Het waren zijn laatste woorden in de commissie en in deze Kamer want
enkele dagen later werd hij getroffen door de zo noodlottige ziekte
waaraan hij tenslotte overleed.
Ik herinner mij nog goed de irritatie die ik voelde om het verzoek
voor vijf weken voorbereiding. Niet alleen omdat het onderwerp bij
eerste lezing al zeer uitvoerig besproken was, maar ook omdat de
tweede lezing aan de overzijde een grondige behandeling had gekregen.

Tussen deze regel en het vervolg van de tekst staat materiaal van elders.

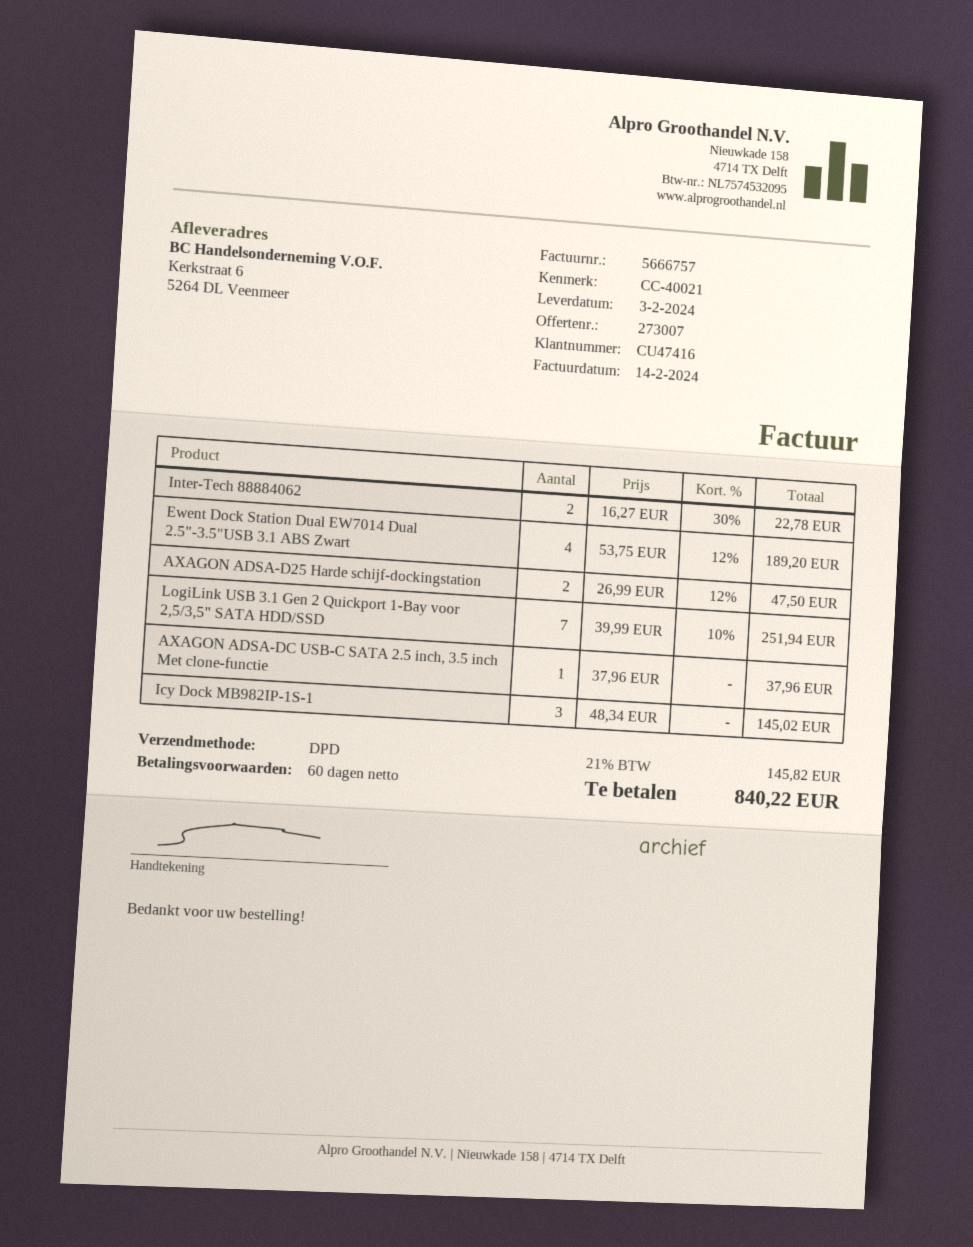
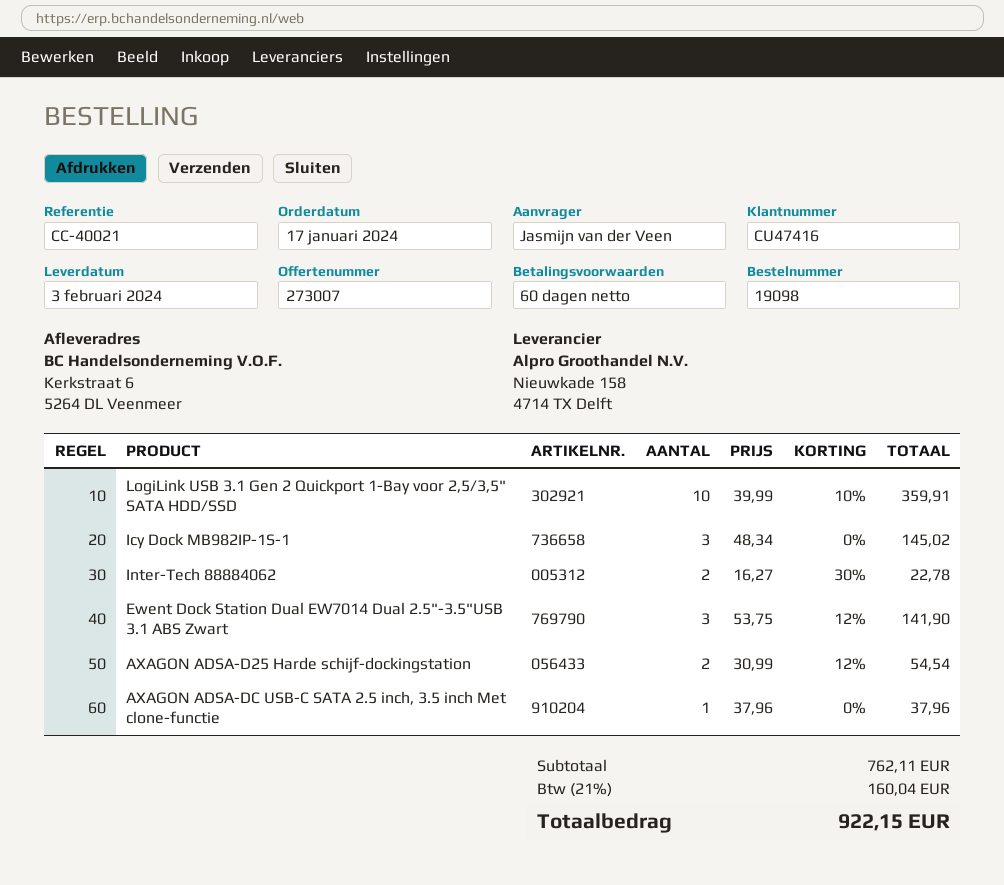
Ewent Dock Station Dual EW7014 Dual 2.5"-3.5"USB 3.1 ABS Zwart: 4 x 53.75 - 12% = 189.20 -> 3 x 53.75 - 12% = 141.90
AXAGON ADSA-D25 Harde schijf-dockingstation: 2 x 26.99 - 12% = 47.50 -> 2 x 30.99 - 12% = 54.54
LogiLink USB 3.1 Gen 2 Quickport 1-Bay voor 2,5/3,5" SATA HDD/SSD: 7 x 39.99 - 10% = 251.94 -> 10 x 39.99 - 10% = 359.91
tax: 21% = 145.82 -> 21% = 160.04
total: 840.22 -> 922.15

En het tenslotte toch maar ging om een marginale wijziging. Dat
laatste is de conclusie die kan worden getrokken vanwege de
interpretatie die de regering bij de behandeling aan de overzijde aan
het wetsontwerp gaf. Maar dan ook alleen daarom. Want bij een iets
ruimhartiger interpretatie zou het wel degelijk om een majeure
wijziging gaan. Ik vermoed dat de heer Koekoek daarover een
principieel betoog zou hebben gehouden. En, zo stel ik nu met
overtuiging vast, hij had dus gelijk om een principiële behandeling te
vragen.
De Eerste Kamer krijgt snel het verwijt vertragend te werken en dat is
slecht voor de Kamer. Daarom gebruikte ik het verzoek om vijf weken
voorbereiding naar U toe om U er op te wijzen, voorzitter, dat het een
algemeen kamerbelang is om niet zo veel tijd te gebruiken. Dat maakt
de Kamer onnodig kwetsbaar. Maar juist bij grondwetswijziging heeft
deze Kamer zo erken ik nu voor behandeling ruim de tijd te nemen.
Inmiddels is artikel 23 wederom een actueel thema in de Nederlandse
politiek geworden en allerminst als een rustig bezit te kwalificeren.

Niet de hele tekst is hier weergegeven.